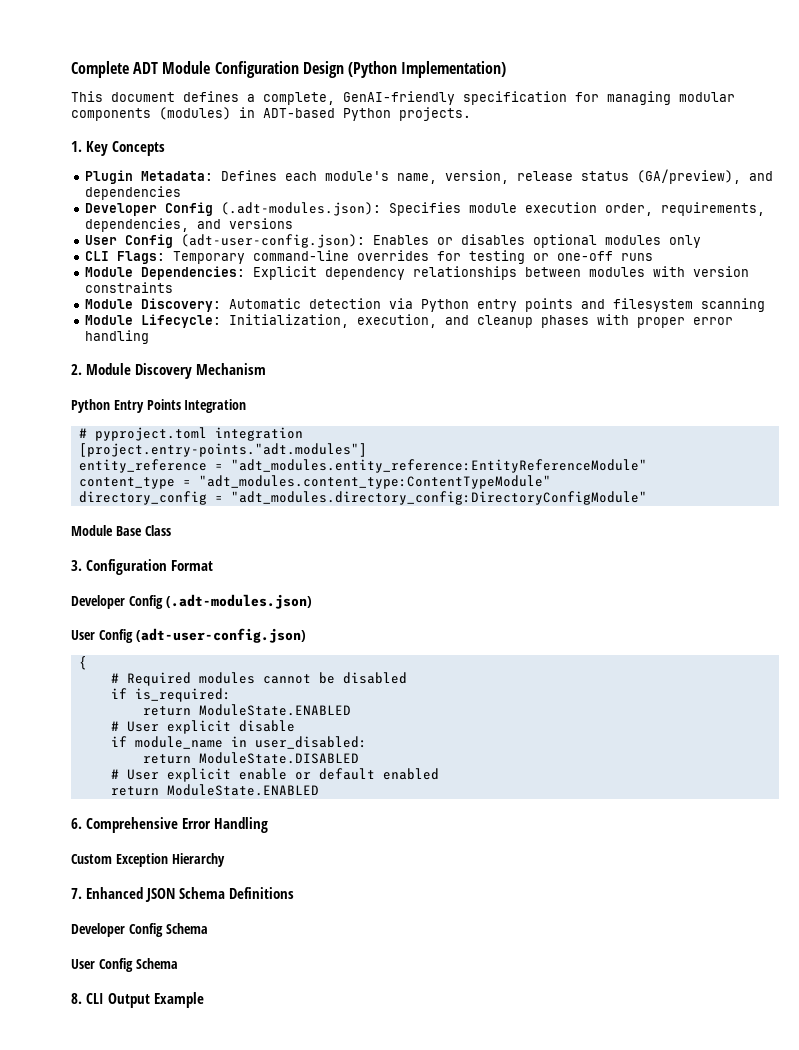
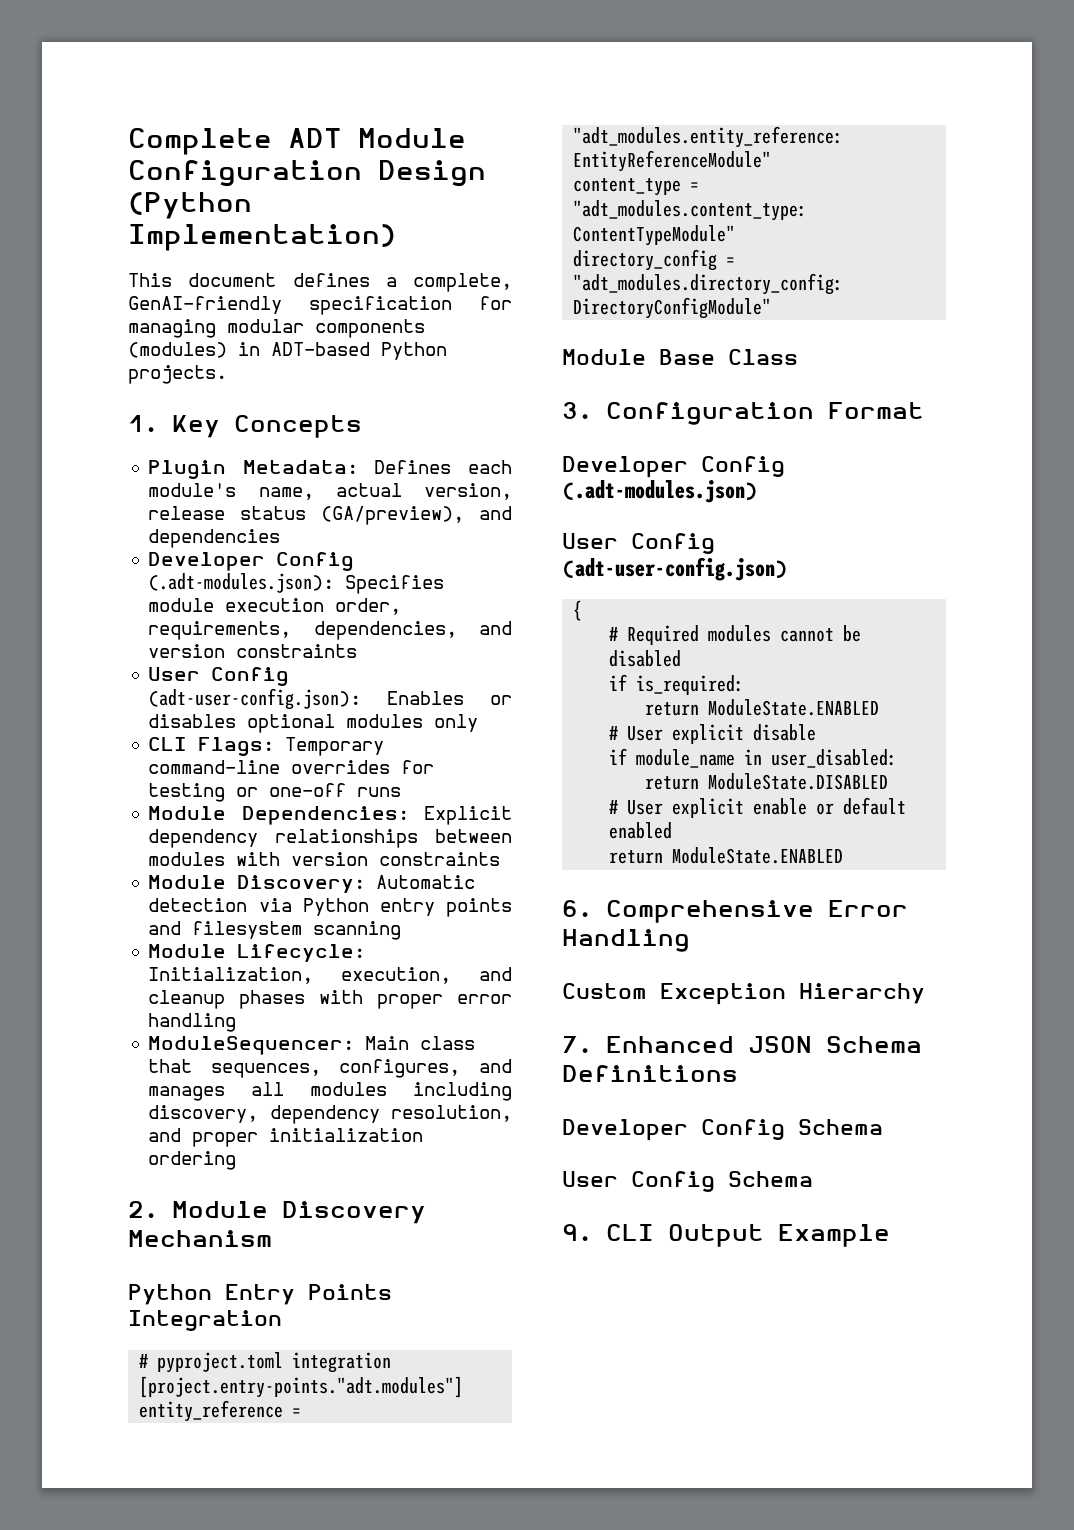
- Plugin Metadata: Defines each module's name, version, release status (GA/preview), and dependencies
+ Plugin Metadata: Defines each module's name, actual version, release status (GA/preview), and dependencies
- Developer Config (.adt-modules.json): Specifies module execution order, requirements, dependencies, and versions
+ Developer Config (.adt-modules.json): Specifies module execution order, requirements, dependencies, and version constraints
+ ModuleSequencer: Main class that sequences, configures, and manages all modules including discovery, dependency resolution, and proper initialization ordering
- 8. CLI Output Example
+ 9. CLI Output Example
= = = =
■ PROMPT: Select and copy every line from the records that includes the word "Output".

■ EXERCISE RESPONSE:
- 8. CLI Output Example
+ 9. CLI Output Example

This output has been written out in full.